少なくとも私の経験上、できたためしがありません。

つまり「本当にやりたいこと」は、「いつかやろう」と思いがちになるけれど、今生のうちにはできない定め。

今までのやり方で上手くいっていなかったのだとしたら、これからは、今までのやり方とは逆のやり方に変えればいいだけの話だったのです。
 
フォームを意識してテニスが上手くならなかったのなら、フォームを意識しないようにする。

当然ですよね。

これまでの仕事・勉強・人間関係のやり方で、上手くいっていなかった場合、これまでの仕事・勉強・人間関係のやり方を、「もっと頑張ろう」としがちです。

しかし、これまでの仕事・勉強・人間関係のやり方で上手くいっていなかったのだから、これまでの仕事・勉強・人間関係のやり方でもっと頑張れば、もっと上手くいかなくなるのです。

なので思い切って逆方向へ振り切って、やらなければならない(大抵は嫌な)ことをなくして暇を作る。

これが、好循環に乗るファーストステップなのでした。
 
「別のやり方」を試すには、勇気が要るかもしれません。
 
しかし、それでも上手く行かなかったらもとに戻せばいいだけだから、ノーリスクです。

▶嫌なことを「やめる」と、やりたいことが「できる」


あとはいったん循環が起こると、スーッと流れに乗れてしまうのは、先述したとおりです。

「やらなければならないこと」だらけで、取り返しのつかない貴重な人生の時間がアッという間に過ぎ去ってしまうと、「自分はしょせん、この程度の人間なのではないか?」「今さら幸せになんか、なれないんじゃないか?」などと、ますます悪循環になりかねません
 
この循環にも、はまり込んでしまうと早いというのは、かつてテニスでフォームを意識した私の例と同じです。
 
嫌なことをやりながら、やりたいことまでやろうとするのは、混ぜるな危険。
 
テイクバックやボディターンや左肩を意識するのが煩わしいと思いながら、ボールに集中したいという無理はとおりません。
 
ますます人生の貴重な時間が削られます。
 
やらなければならない(大抵は嫌な)ことをなくし、暇を作る。
 
少なくとも時間に限って言えば、嫌なことを「やめる」と、やりたいことが「できる」相関です

▶嫌なことをやめるのは立派な「善行」


嫌なことというのは、初期仏教でいう三毒のひとつ「怒り」ですから「嫌なことをやめるというのは=怒ることをやめる」という観点からも、立派な「善行」と言えるでしょう。

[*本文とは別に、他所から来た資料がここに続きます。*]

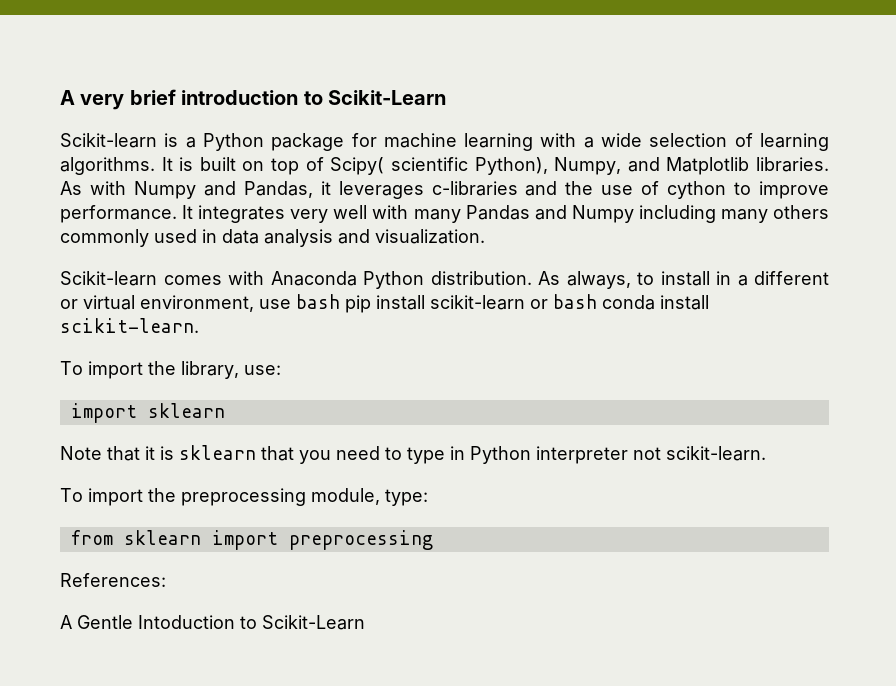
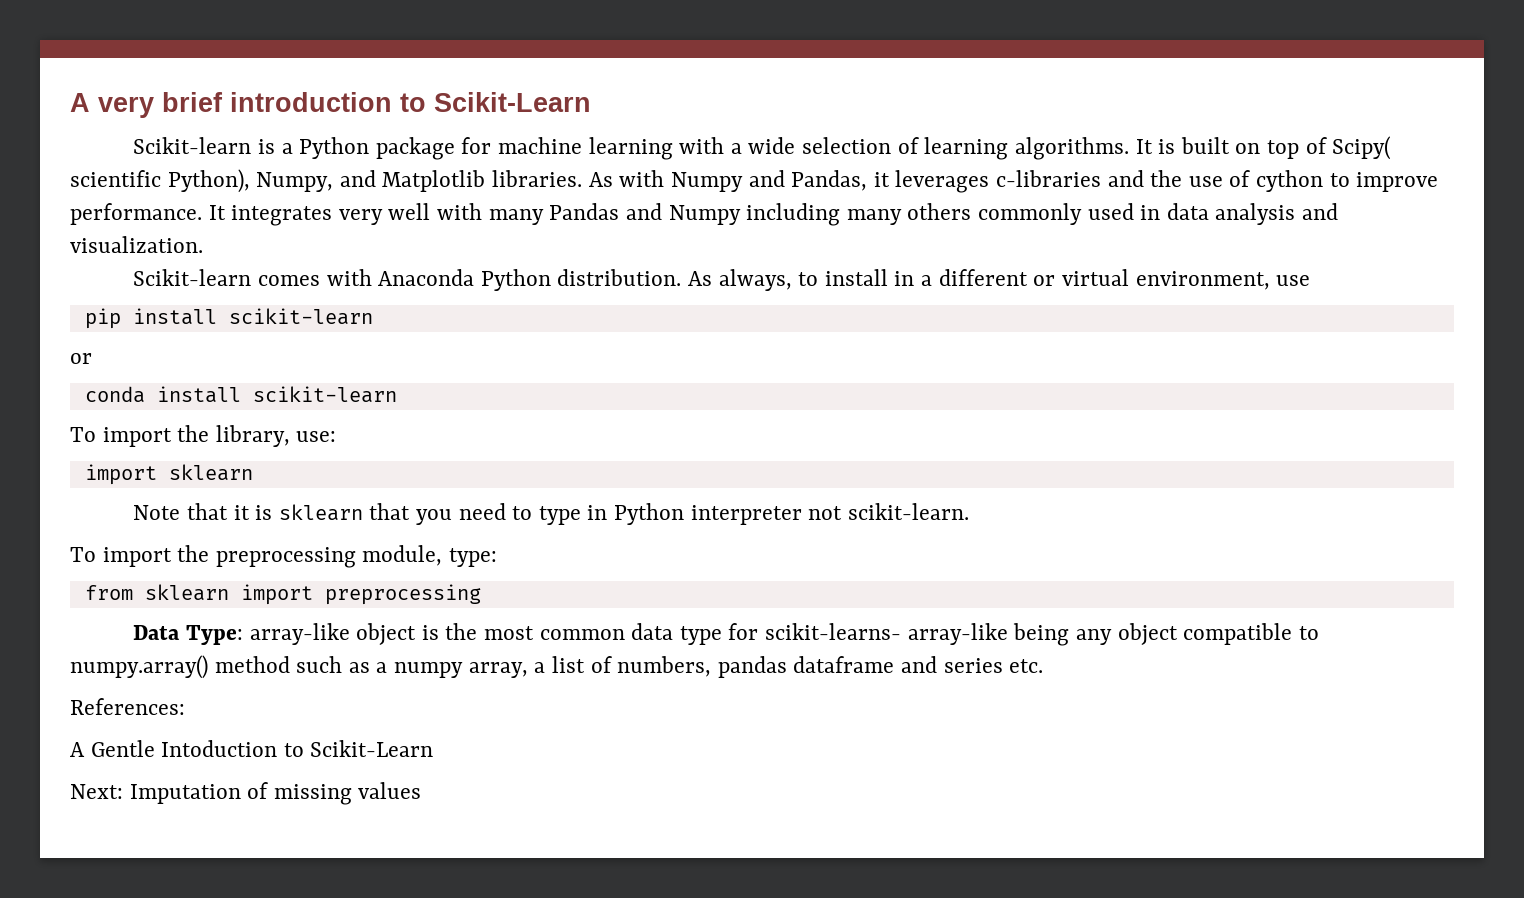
[296,294,340,309] bash -> (1311, 280) //
[530,294,597,309] or bash -> [70,353,92,364] // or //
[60,318,199,333] scikit-learn. -> [252,386,397,403] scikit-learn
(433, 540) none -> [133,623,1319,646] [70,655,1044,679] // Data Type: array-like object is the most common data type for scikit-learns- array-like being any object compatible to numpy.array() method such as a numpy array, a list of numbers, pandas dataframe and series etc.
(365, 622) none -> [70,782,422,805] // Next: Imputation of missing values

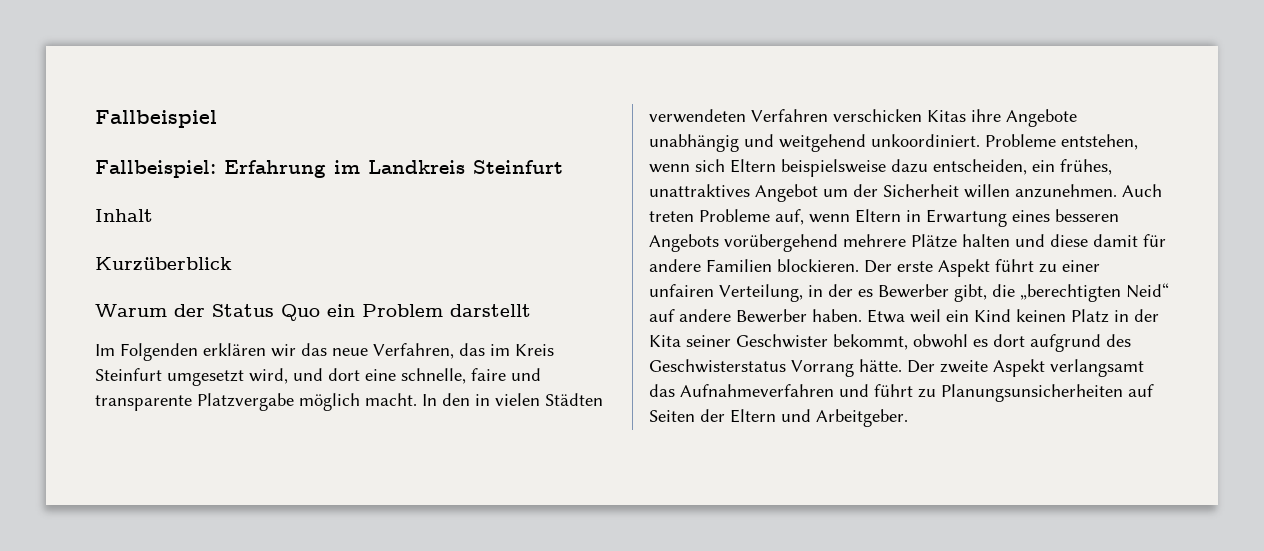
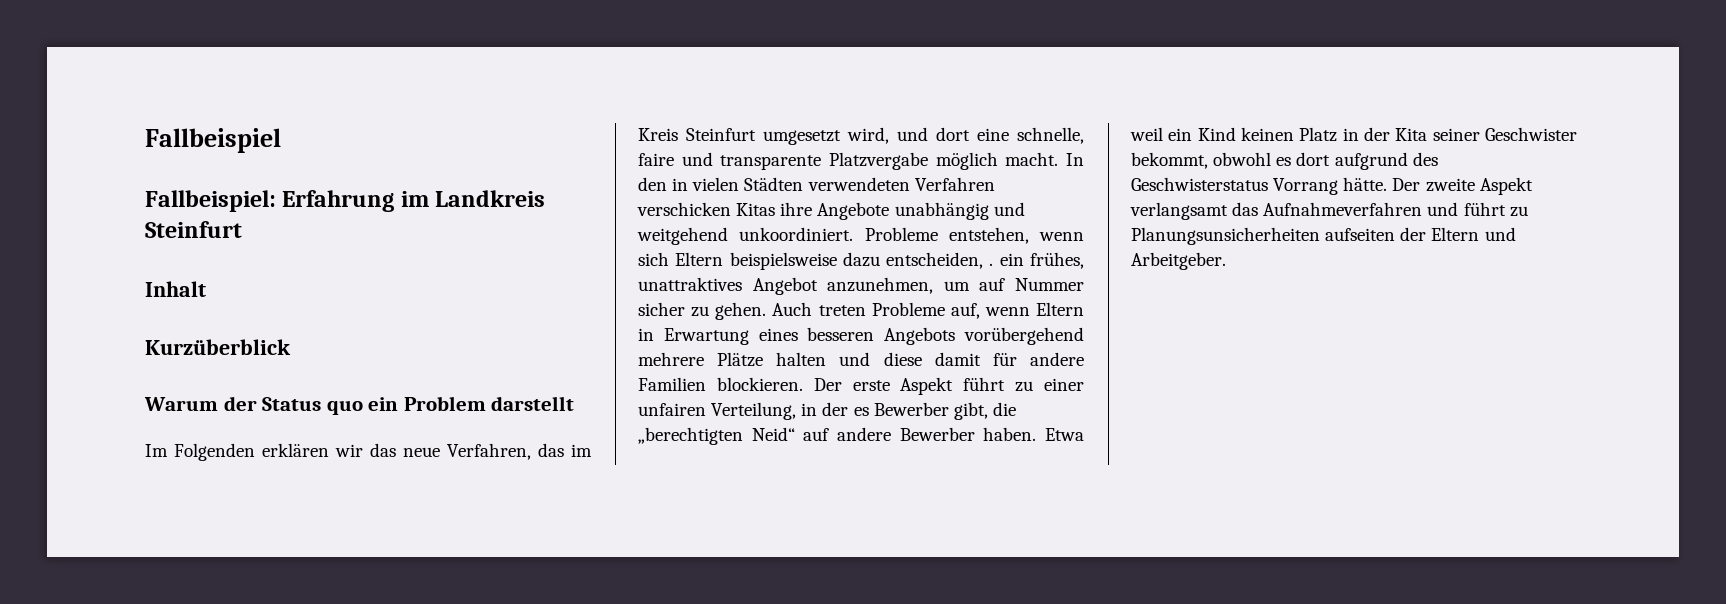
[281,304,320,321] Quo -> [326,400,363,415] quo
(1027, 167) none -> [989,263,994,266] .
[823,184,1117,198] um der Sicherheit willen anzunehmen. -> [827,277,1084,294] [638,302,767,320] anzunehmen, um auf Nummer sicher zu gehen.
[1128,384,1154,397] [649,410,695,422] auf Seiten -> [1325,228,1396,241] aufseiten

「やらなければならないこと」だらけの日常には、新たなチャンスが入り込む余地もありません。

ですから日常の「ほんの些細な嫌」も、見逃さないように。

そうすると「暇」という余裕、余力、余白、隙間、時間が生まれるところに、新たな気づきやエネルギー、アイデア、出会いが注ぎ込まれます。

もちろん、テイクバックや右ワキ、ボディターン、左肩越しなどを意識しなければ、インパクトの瞬間に「暇ができる」とまでは言わないまでも、少なくとも今よりは、ボールをよく見る「視覚的集中のための余力」や、「打球タイミングを感じる時間的余裕」は生まれます。

そのタイミングを、逃さないようにします

これをきっかけに多くの方が、「好循環」に乗れるよう、祈っています。